Segment Start: EXTRACTED DATA

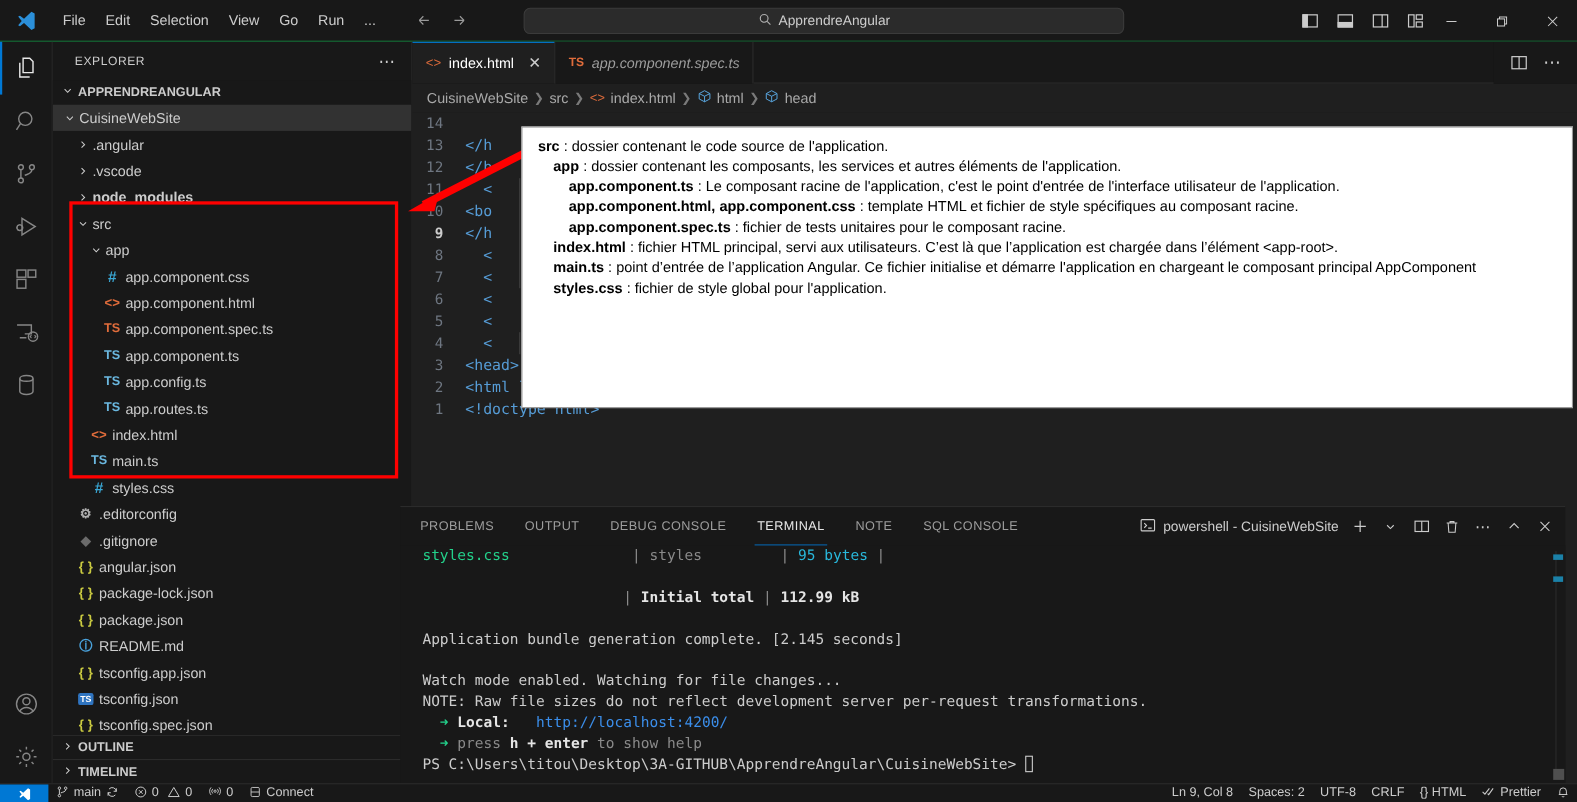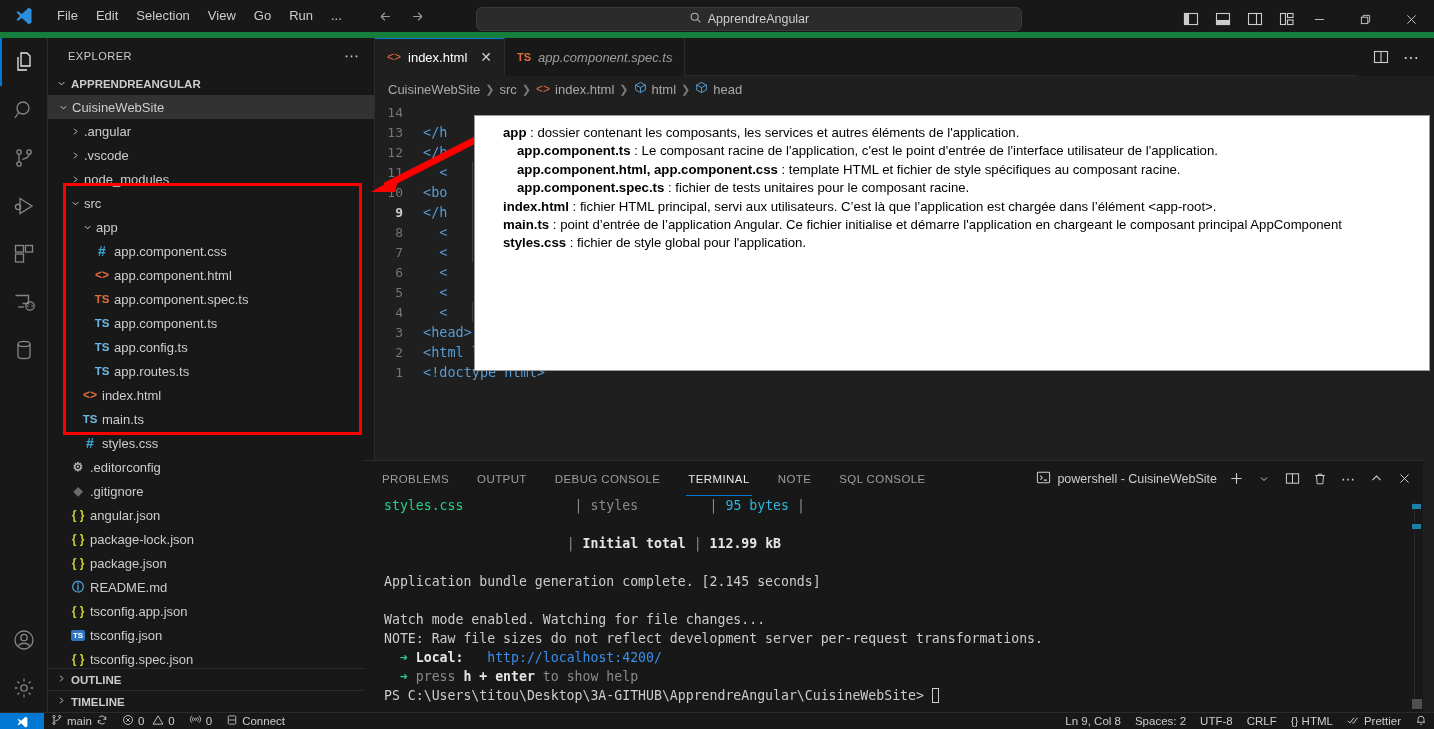--- a/index.html
+++ b/index.html
@@ -16,7 +16,7 @@
   .titlebar {
     position: absolute; top: 0; left: 0; width: 1434px; height: 38px;
     background: #181818; display: flex; align-items: center;
-    border-bottom: 6px solid #15803d;
+    border-bottom: 1px solid #15803d;
   }
   .vscode-logo { width: 48px; height: 38px; display: flex; align-items: center; justify-content: center; }
   .menu { display: flex; align-items: center; height: 38px; }

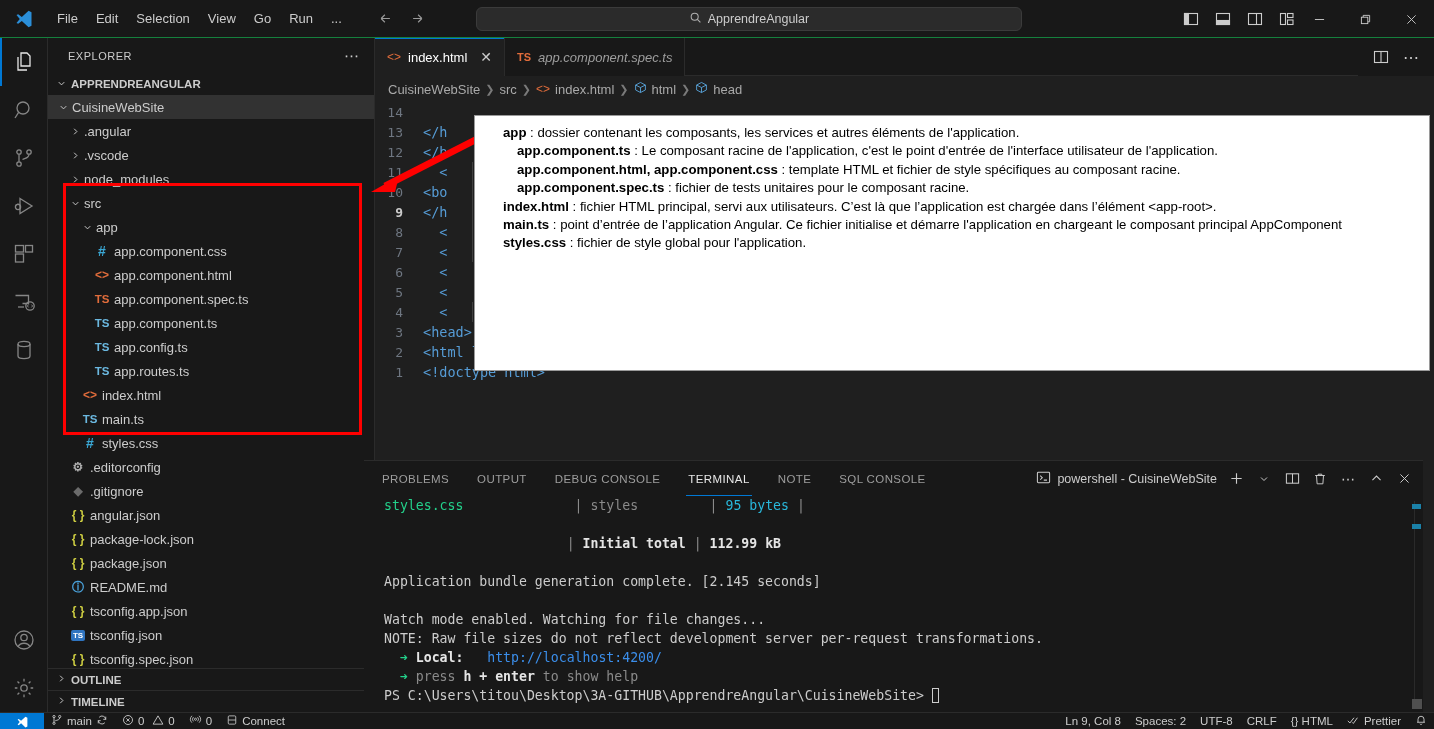--- a/index.html
+++ b/index.html
@@ -678,6 +678,7 @@
   </svg>
 
   <div class="tooltip" id="tooltip">
+      <div class="tt-line"><b>src</b><span> : dossier contenant le code source de l'application.</span></div>
       <div class="tt-line tt-i1"><b>app</b><span> : dossier contenant les composants, les services et autres éléments de l'application.</span></div>
       <div class="tt-line tt-i2"><b>app.component.ts</b><span> : Le composant racine de l'application, c'est le point d'entrée de l'interface utilisateur de l'application.</span></div>
       <div class="tt-line tt-i2"><b>app.component.html, app.component.css</b><span> : template HTML et fichier de style spécifiques au composant racine.</span></div>

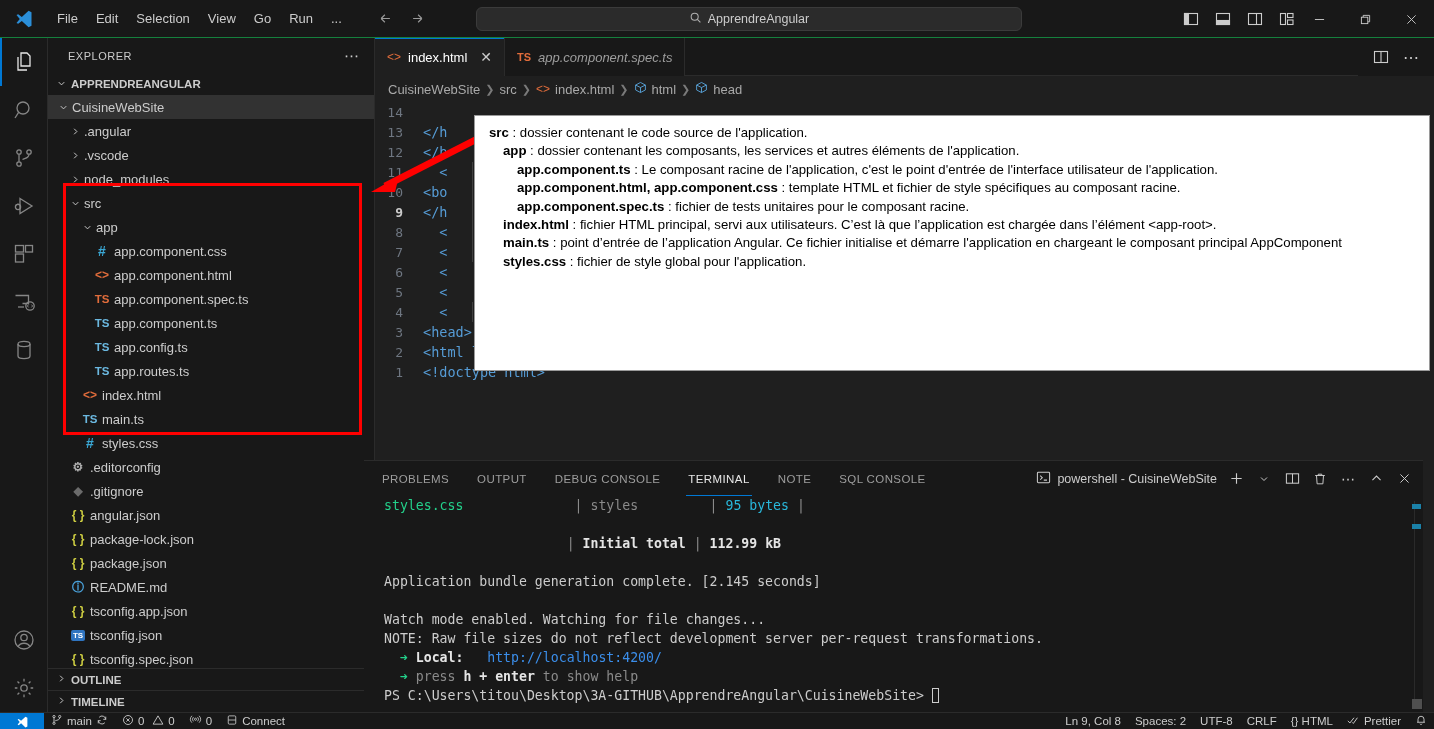--- a/index.html
+++ b/index.html
@@ -390,7 +390,7 @@
           </span>
           <span class="lbl">.vscode</span>
         </div>
-        <div class="row folder-row" style="padding-left: 20px;">
+        <div class="row folder-row" style="padding-left: 20px; font-weight: bold;">
           <span class="chev">
             <svg width="11" height="11" viewBox="0 0 16 16" fill="none" stroke="#cccccc" stroke-width="1.4">
               <path d="M6 4l4 4-4 4"></path>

Segment End: EXTRACTED DATA

■ **TASK DESCRIPTION**
Exclude the pictures and reproduce every entry exactly.

■ **COMPLETED EXERCISE**
--- a/index.html
+++ b/index.html
@@ -16,7 +16,7 @@
   .titlebar {
     position: absolute; top: 0; left: 0; width: 1434px; height: 38px;
     background: #181818; display: flex; align-items: center;
-    border-bottom: 6px solid #15803d;
+    border-bottom: 1px solid #15803d;
   }
   .vscode-logo { width: 48px; height: 38px; display: flex; align-items: center; justify-content: center; }
   .menu { display: flex; align-items: center; height: 38px; }

--- a/index.html
+++ b/index.html
@@ -678,6 +678,7 @@
   </svg>
 
   <div class="tooltip" id="tooltip">
+      <div class="tt-line"><b>src</b><span> : dossier contenant le code source de l'application.</span></div>
       <div class="tt-line tt-i1"><b>app</b><span> : dossier contenant les composants, les services et autres éléments de l'application.</span></div>
       <div class="tt-line tt-i2"><b>app.component.ts</b><span> : Le composant racine de l'application, c'est le point d'entrée de l'interface utilisateur de l'application.</span></div>
       <div class="tt-line tt-i2"><b>app.component.html, app.component.css</b><span> : template HTML et fichier de style spécifiques au composant racine.</span></div>

--- a/index.html
+++ b/index.html
@@ -390,7 +390,7 @@
           </span>
           <span class="lbl">.vscode</span>
         </div>
-        <div class="row folder-row" style="padding-left: 20px;">
+        <div class="row folder-row" style="padding-left: 20px; font-weight: bold;">
           <span class="chev">
             <svg width="11" height="11" viewBox="0 0 16 16" fill="none" stroke="#cccccc" stroke-width="1.4">
               <path d="M6 4l4 4-4 4"></path>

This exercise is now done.